Recent text-to-image diffusion models are able to learn and synthesize images containing novel, personalized concepts (e.g., their own pets or specific items) with just a few examples for training.
This paper tackles two interconnected issues within this realm of personalizing text-to-image diffusion models. First, current personalization techniques fail to extend to multiple concepts ---
we hypothesize this to be due to the mismatch between complex scenes and simple text descriptions in the pre-training dataset (e.g., LAION). Second, given an image containing multiple personalized concepts,
there lacks a holistic metric that evaluates performance on not just the degree of resemblance of personalized concepts, but also whether all concepts are present in the image and whether the image accurately reflects the overall text description.
To address these issues, we create MyCanvas, a semi-automatically created dataset containing multiple personalized concepts in complex compositions, accompanied by accurate text descriptions.

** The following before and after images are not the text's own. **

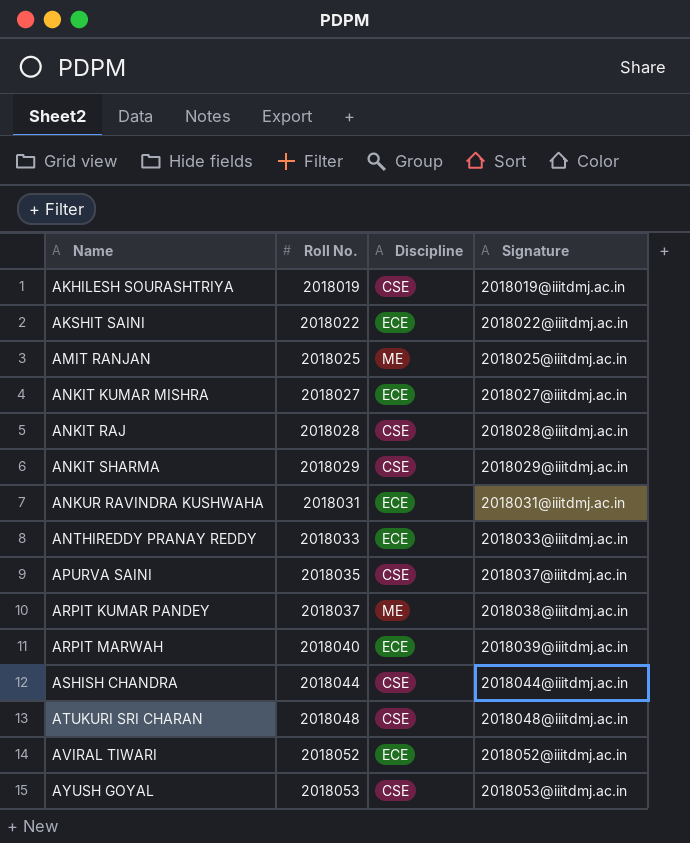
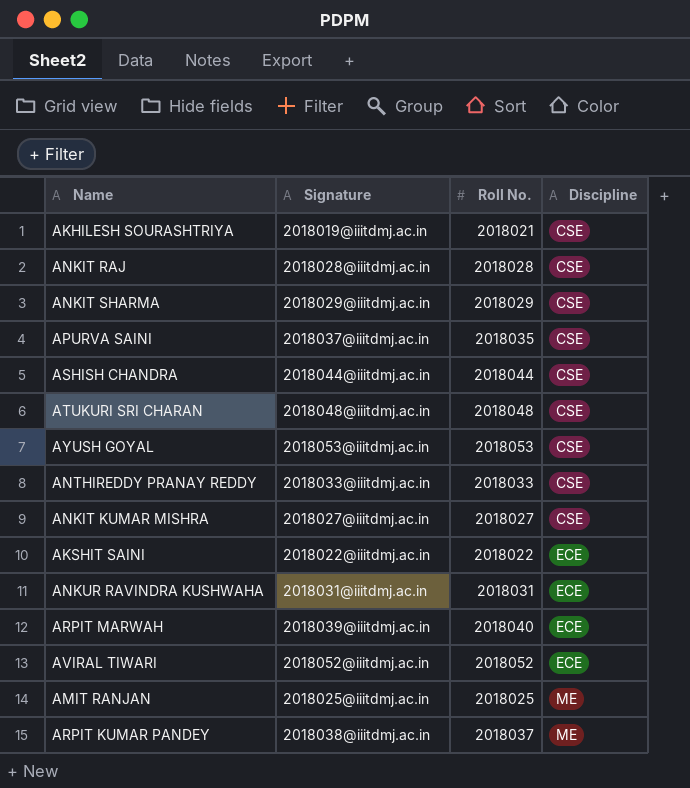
row order: Name ascending -> Discipline ascending
column Signature | position: 4 -> 2
AKHILESH SOURASHTRIYA | Roll No.: 2018019 -> 2018021
ANTHIREDDY PRANAY REDDY | Discipline: ECE -> CSE
ANKIT KUMAR MISHRA | Discipline: ECE -> CSE

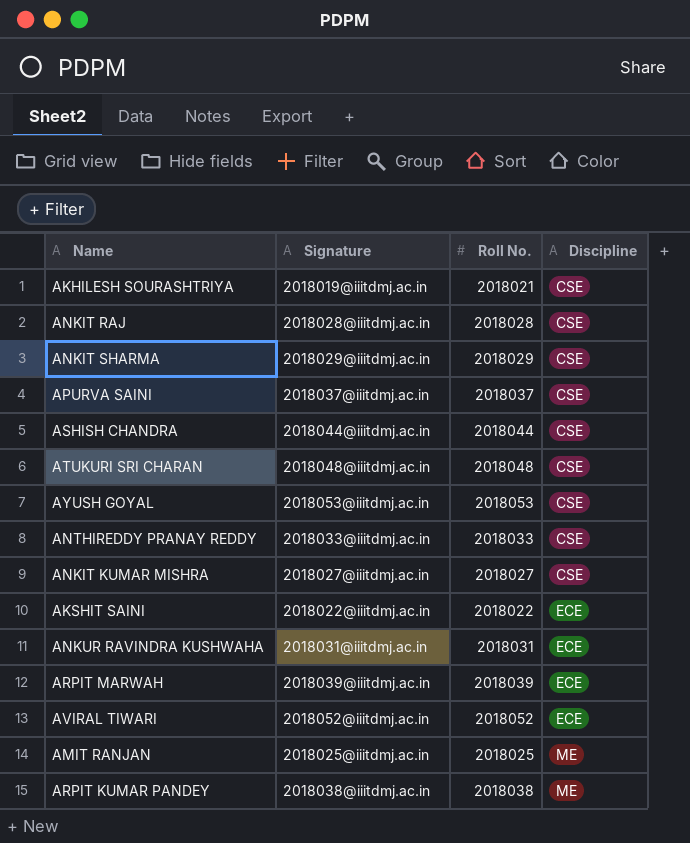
APURVA SAINI | Roll No.: 2018035 -> 2018037
ARPIT MARWAH | Roll No.: 2018040 -> 2018039
ARPIT KUMAR PANDEY | Roll No.: 2018037 -> 2018038

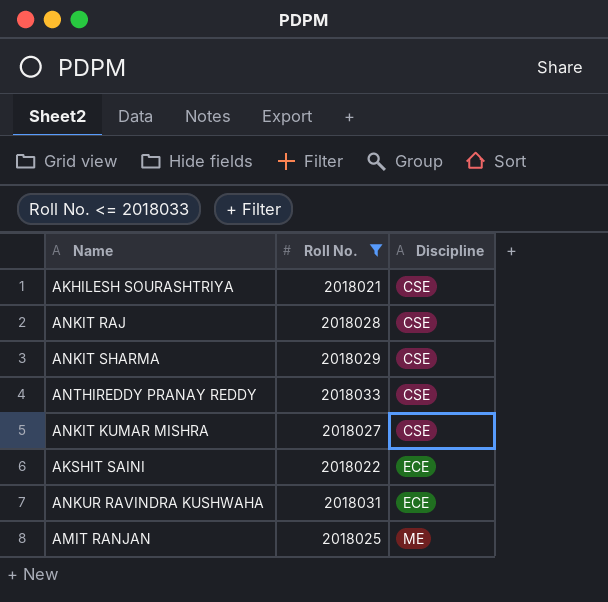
filter: none -> Roll No. <= 2018033
column Signature | position: 2 -> none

In addition, we design a comprehensive metric comprising two scores (CP-CLIP and TI-CLIP) for better quantifying the performance of multi-concept, personalized text-to-image diffusion methods.

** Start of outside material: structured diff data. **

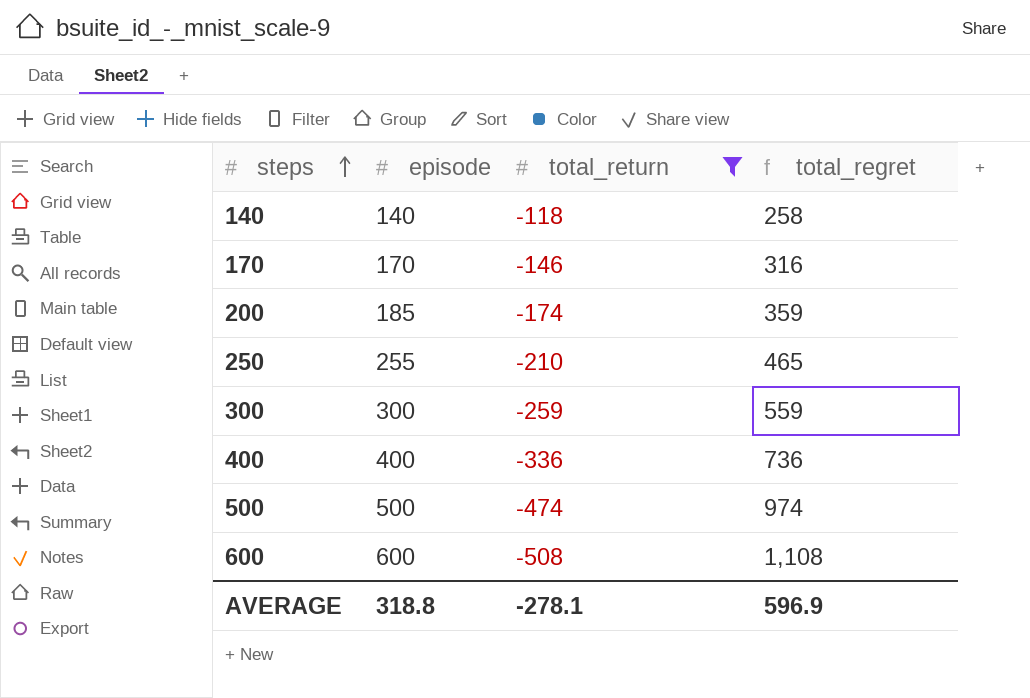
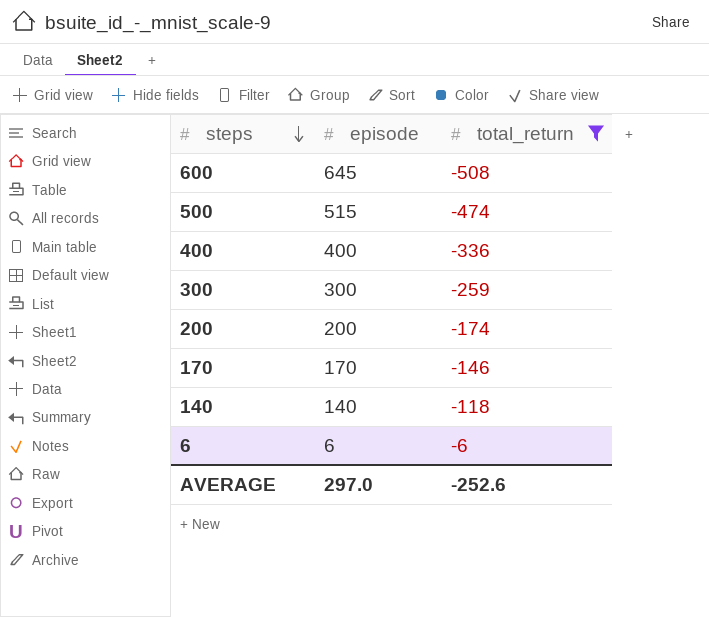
row order: steps ascending -> steps descending
column total_regret | formula: [episode] - [total_return] -> none
row 250: 255 | -210 | 465 -> none
600 | episode: 600 -> 645
500 | episode: 500 -> 515
200 | episode: 185 -> 200
row 6: none -> 6 | -6
AVERAGE | episode: 318.8 -> 297.0
AVERAGE | total_return: -278.1 -> -252.6

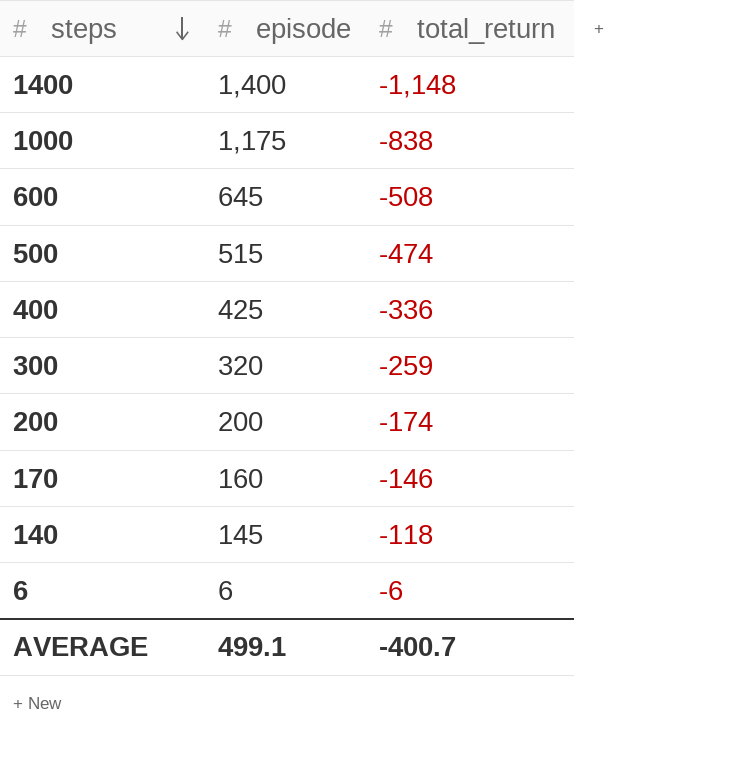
filter: total_return >= -508 -> none
400 | episode: 400 -> 425
300 | episode: 300 -> 320
170 | episode: 170 -> 160
140 | episode: 140 -> 145
AVERAGE | episode: 297.0 -> 499.1
AVERAGE | total_return: -252.6 -> -400.7

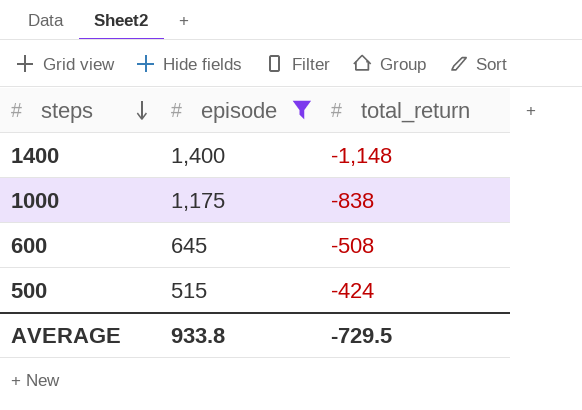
filter: none -> episode >= 515
500 | total_return: -474 -> -424
AVERAGE | episode: 499.1 -> 933.8
AVERAGE | total_return: -400.7 -> -729.5

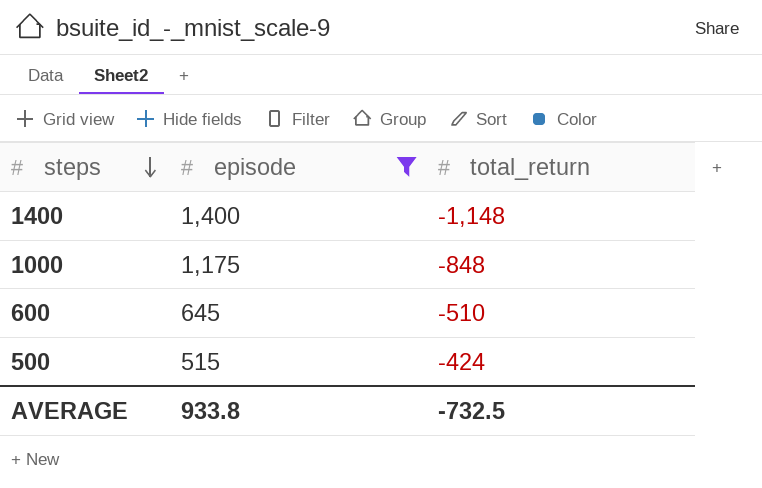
1000 | total_return: -838 -> -848
600 | total_return: -508 -> -510
AVERAGE | total_return: -729.5 -> -732.5

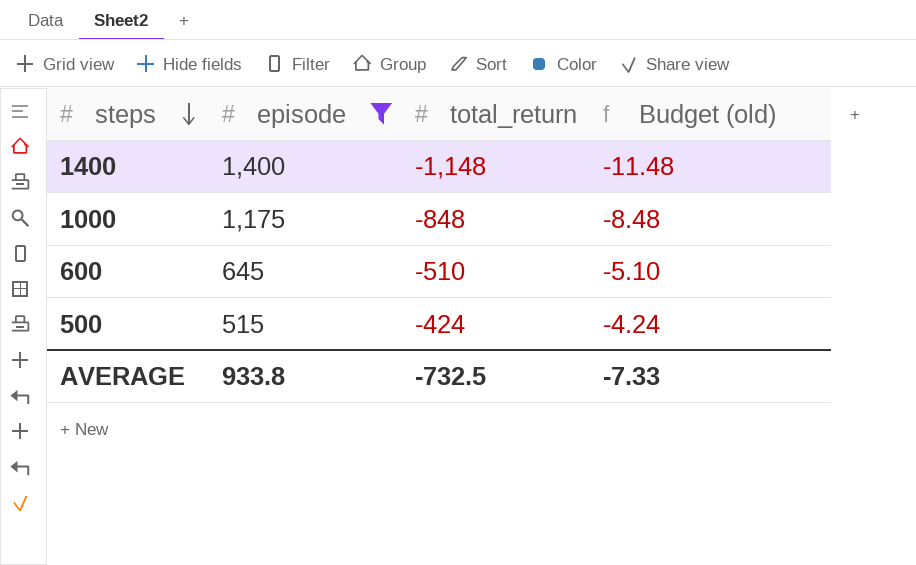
column Budget (old) | formula: none -> [total_return] * 0.01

We provide a simple baseline built on top of Custom Diffusion with empirical prompting strategies for future researchers to evaluate on MyCanvas. We show that by improving data quality and prompting strategies,
we can significantly increase multi-concept personalized image generation quality, without requiring any modifications to model architecture or training algorithms.
We demonstrate that chaining strong foundation models could be a promising direction for generating high-quality datasets targeting a variety of challenging tasks in the computer vision community.